Object of the Week: Burgess Reading A Christmas Carol
- 19th December 2017
- Object of the Week
The audio collections at the Burgess Foundation contain several recordings of Burgess reading his own work, extracts from his novels, or lectures recorded by Liana. It is unusual to find him reading the work of other writers. A recent discovery is a tape of Burgess reading A Christmas Carol by Charles Dickens, in which he accompanies the story with incidental music from his own record collection. The reason for this recording is not known, though there are other tapes in the collection of Burgess reading to his son, Paolo Andrea. It is possible that this recording is associated with Burgess’s involvement in marking the centenary of Dickens’s death in 1970. He attended a lavish Dickensian banquet at Yorke University in Toronto at which he gave a talk on Dickens as playwright and actor, and Paolo Andrea ‘in the role of Tiny Tim, was raised to the table on four telephone directories’.
Burgess’s talk for this occasion was not recorded, but the typescript is in the archive at the Burgess Foundation. In the talk, Burgess draws Dickens into his own experience by attempting to prove that the city of Manchester was integral to Dickens’s development as a writer.
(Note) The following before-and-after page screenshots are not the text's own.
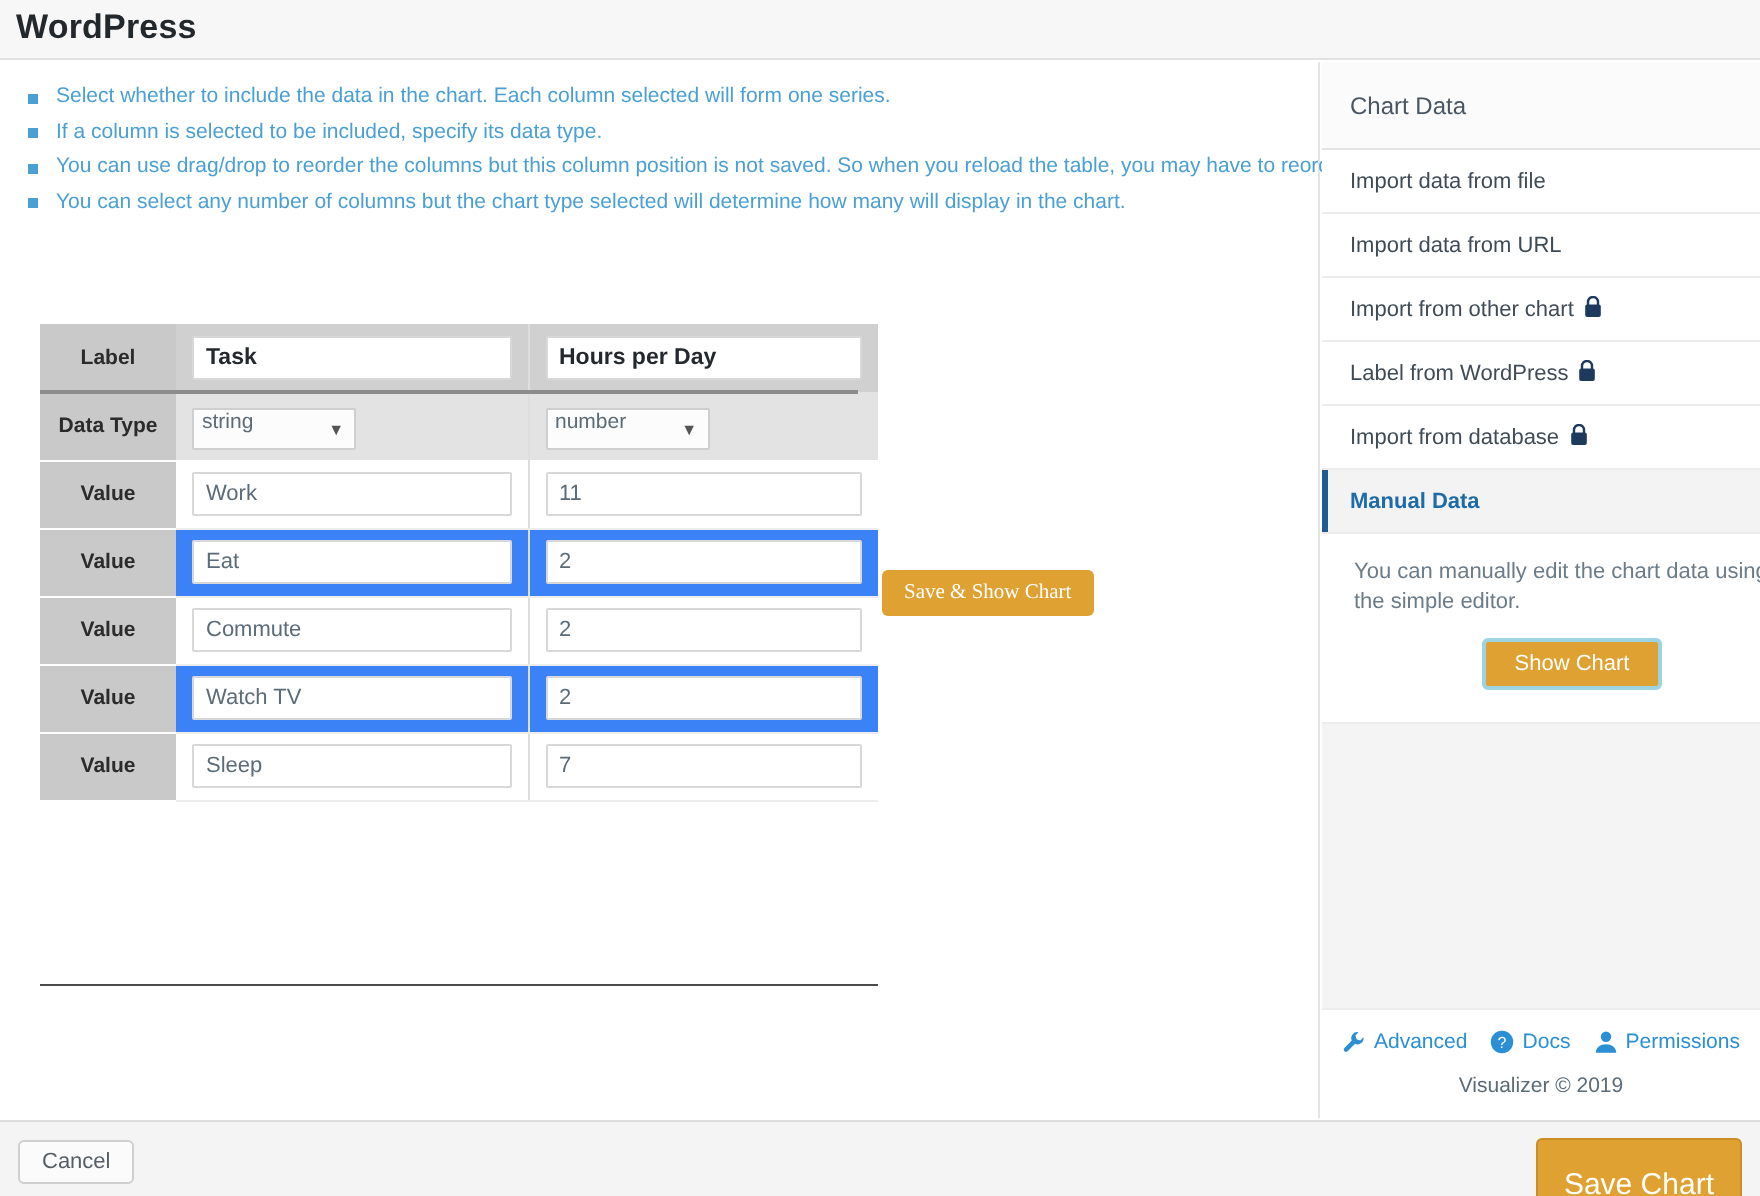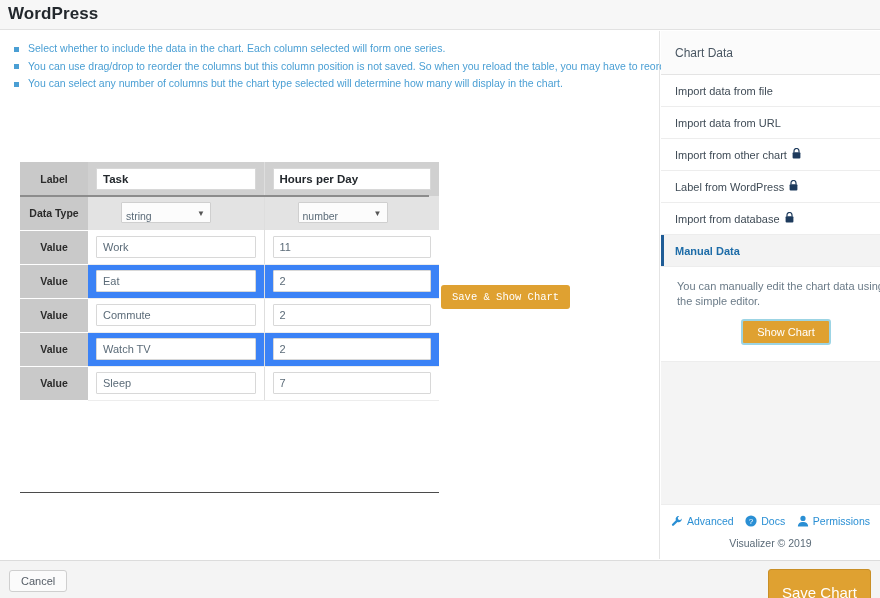--- a/index.html
+++ b/index.html
@@ -288,6 +288,7 @@
       </div>
       <div class="tip">
         <span class="bullet"></span>
+        <span>If a column is selected to be included, specify its data type.</span>
       </div>
       <div class="tip">
         <span class="bullet"></span>

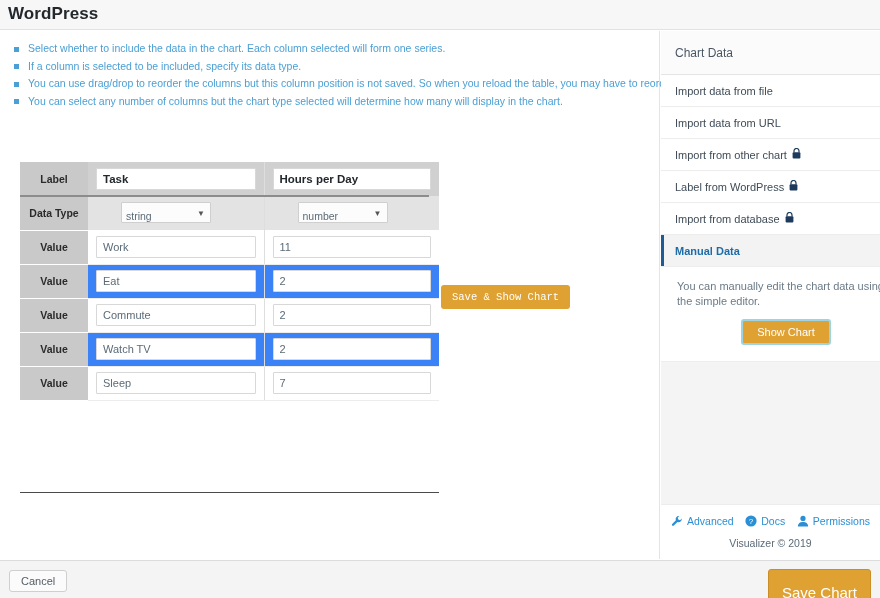--- a/index.html
+++ b/index.html
@@ -101,7 +101,7 @@
   .inp.bold { font-weight: bold; color: #23282d; font-size: 11.5px; }
 
   .sel {
-    width: 90px; height: 21px;
+    width: 82px; height: 21px;
     border: 1px solid #cfcfcf;
     background: #fcfcfc;
     font-family: "Liberation Sans", sans-serif;
@@ -109,9 +109,8 @@
     color: #5b6b78;
     padding: 0 4px;
     position: relative;
-    display: inline-flex; align-items: flex-end;
+    display: inline-flex; align-items: flex-start;
     border-radius: 1px;
-    margin-left: 25px;
   }
   .sel .caret {
     position: absolute; right: 5px; top: 50%;

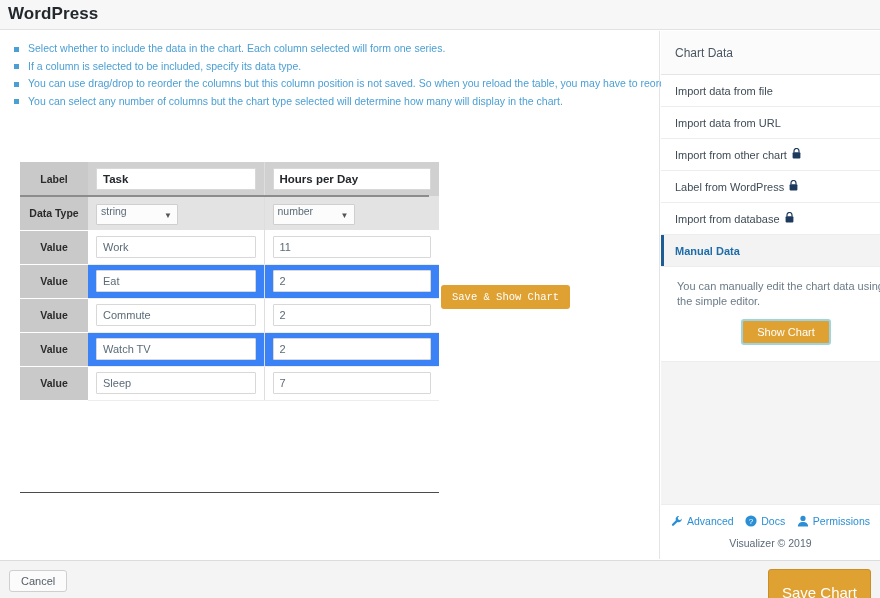--- a/index.html
+++ b/index.html
@@ -133,7 +133,7 @@
     padding: 6px 11px;
     border: none;
     border-radius: 3px;
-    font-family: Liberation Mono, monospace;
+    font-family: Liberation Serif, serif;
     cursor: pointer;
   }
A Christmas Carol, Burgess says, found its genesis in Manchester, and the model for Scrooge could be found in ‘the brothers Grant, who worked in Cheeryble House on Cannon Street’. In Little Wilson and Big God, Burgess claims that his great-grandfather met Dickens in Manchester after one of the author’s readings.
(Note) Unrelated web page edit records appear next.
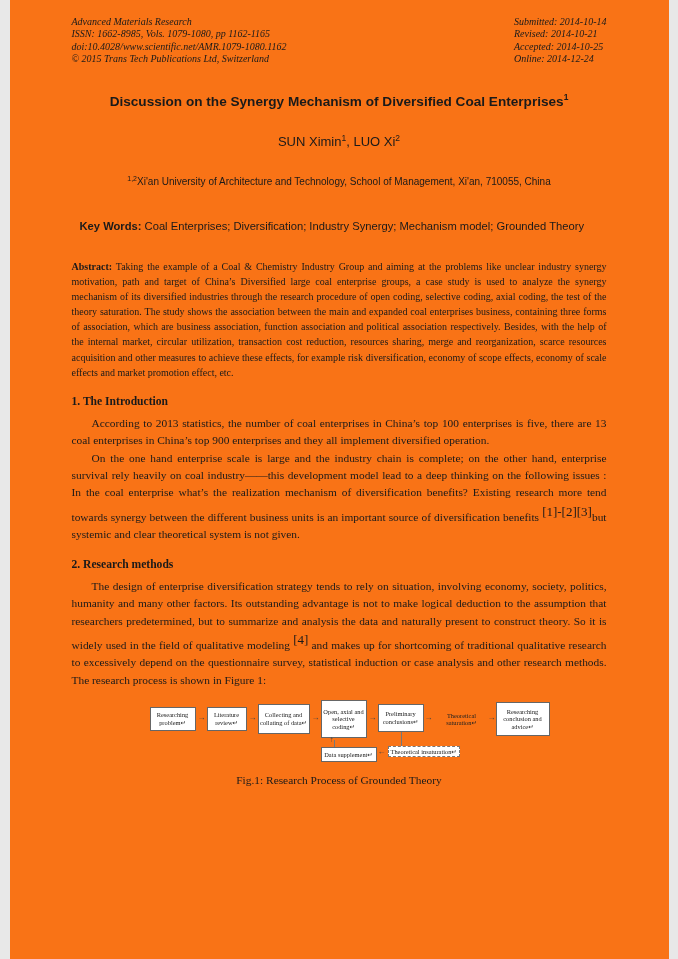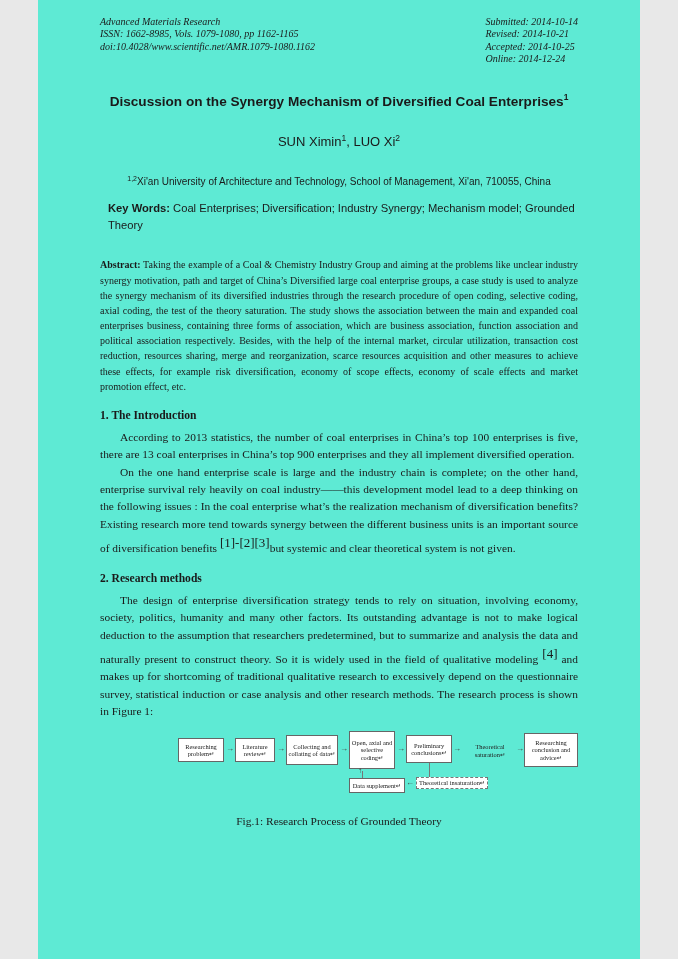--- a/index.html
+++ b/index.html
@@ -4,8 +4,8 @@
 <style>
   html, body { margin:0; padding:0; background:#e8e8e8; }
   .page {
-    position:relative; width:602px; height:959px; margin:0 auto;
-    background:#5eead4; overflow:hidden; color:#1a1a1a;
+    position:relative; width:659px; height:959px; margin:0 auto;
+    background:#f97316; overflow:hidden; color:#1a1a1a;
     font-family:"Liberation Serif", serif;
   }
   .content { padding:16px 62px 0 62px; }

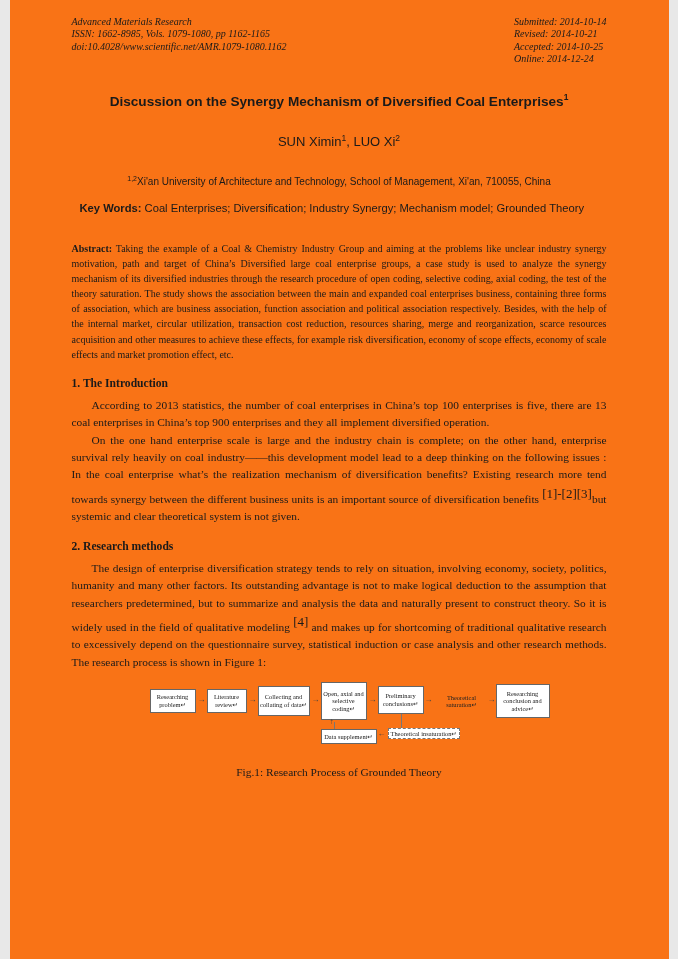--- a/index.html
+++ b/index.html
@@ -56,6 +56,7 @@
         <div>Advanced Materials Research</div>
         <div>ISSN: 1662-8985, Vols. 1079-1080, pp 1162-1165</div>
         <div>doi:10.4028/www.scientific.net/AMR.1079-1080.1162</div>
+        <div>© 2015 Trans Tech Publications Ltd, Switzerland</div>
       </div>
       <div class="right">
         <div>Submitted: 2014-10-14</div>

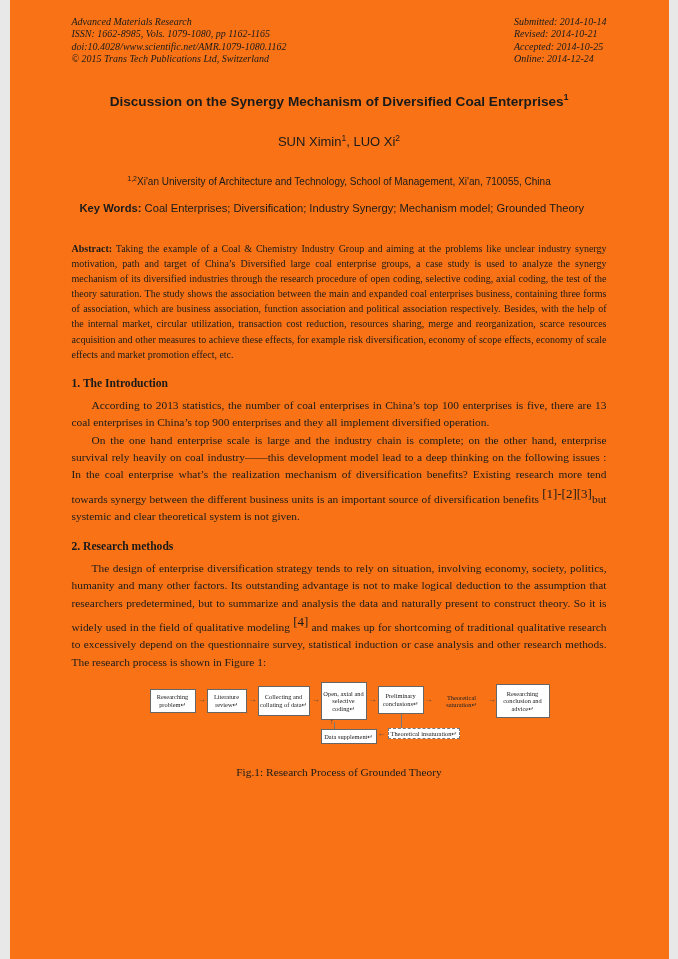--- a/index.html
+++ b/index.html
@@ -22,7 +22,7 @@
   .affiliation { text-align:center; font-family:"Liberation Sans", sans-serif; font-size:10px; margin-top:26px; }
   .affiliation sup { font-size:7px; }
 
-  .keywords { font-family:"Liberation Sans", sans-serif; font-size:11.2px; line-height:1.5; margin-top:12px; text-align:left;padding-left:8px; }
+  .keywords { font-family:"Liberation Sans", sans-serif; font-size:11.2px; line-height:1.5; margin-top:30px; text-align:left;padding-left:8px; }
   .keywords b { font-weight:bold; }
 
   .abstract { font-size:10px; line-height:1.52; text-align:justify; margin-top:24px; }

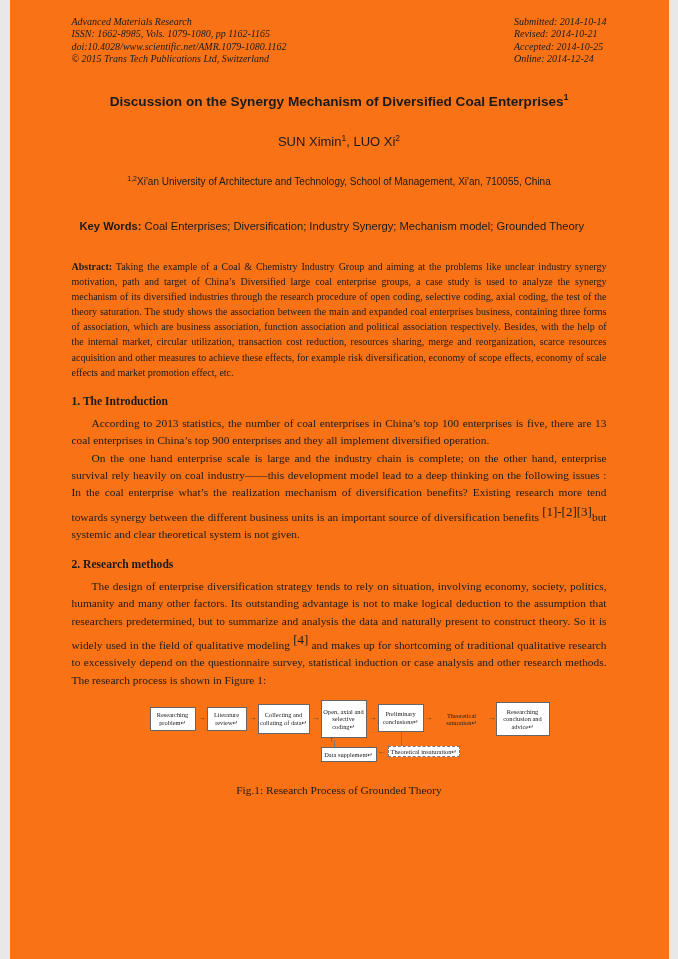--- a/index.html
+++ b/index.html
@@ -43,7 +43,7 @@
   .flabel.dashed { border:1px dashed #777; padding:1px 2px; background:#fff; }
   .farrow { position:absolute; font-size:8px; color:#444; line-height:1; }
   .fline-v { position:absolute; border-left:1px solid #777; width:0; }
-  .caption { text-align:center; font-size:11.4px; margin-top:17px; }
+  .caption { text-align:center; font-size:11.4px; margin-top:7px; }
 </style>
 </head>
 <body>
Burgess wrote about Dickens throughout his career, with some of the earliest writing appearing in the 1958 textbook English Literature. In this book, he begins his summary of Dickens’s work unexpectedly: with some harsh criticism. ‘Everybody is aware of the faults of Dickens – his inability to construct a convincing plot, his clumsy and sometimes ungrammatical prose, his sentimentality, his lack of real characters in the Shakespearean sense’. Burgess eventually concludes that ‘The secret of his popularity lies in an immense vitality, comparable to Shakespeare’s, which swirls round his creations and creates a special Dickensian world’.
As Burgess’s career progressed, so too did his engagement with this ‘Dickensian world’. In 1972 he was commissioned by the Tyrone Guthrie Theater in Minnesota to adapt A Tale of Two Cities for the stage. This play was never performed, but a draft typescript is in the archive at the Burgess Foundation. Burgess was also approached by a Canadian television company to dramatize and complete The Mystery of Edwin Drood. Although he agreed to undertake this work, there is no existing typescript and it was never broadcast.
It is possible that Burgess saw Dickens as a kindred spirit. In his book They Wrote in English (1979), he writes: ‘The son of a government clerk who was imprisoned for debt, Dickens spent much of his life redeeming that shame and his own childhood poverty. Precocious, though lacking the formal education of most of his contemporaries […] but, with the Pickwick Papers, shot into fame and soon to wealth.’ As with his writing on Shakespeare, Burgess highlights the aspects of Dickens’s biography (such as his opposition to the educated literary establishment in London, or his childhood poverty and subsequent wealth) which reflect his own.
In comparison to James Joyce and Shakespeare, Burgess did not frequently talk about Dickens as an influence on his own work, yet these archival objects and other writings show that Burgess spent a great deal of time attempting to understand his work.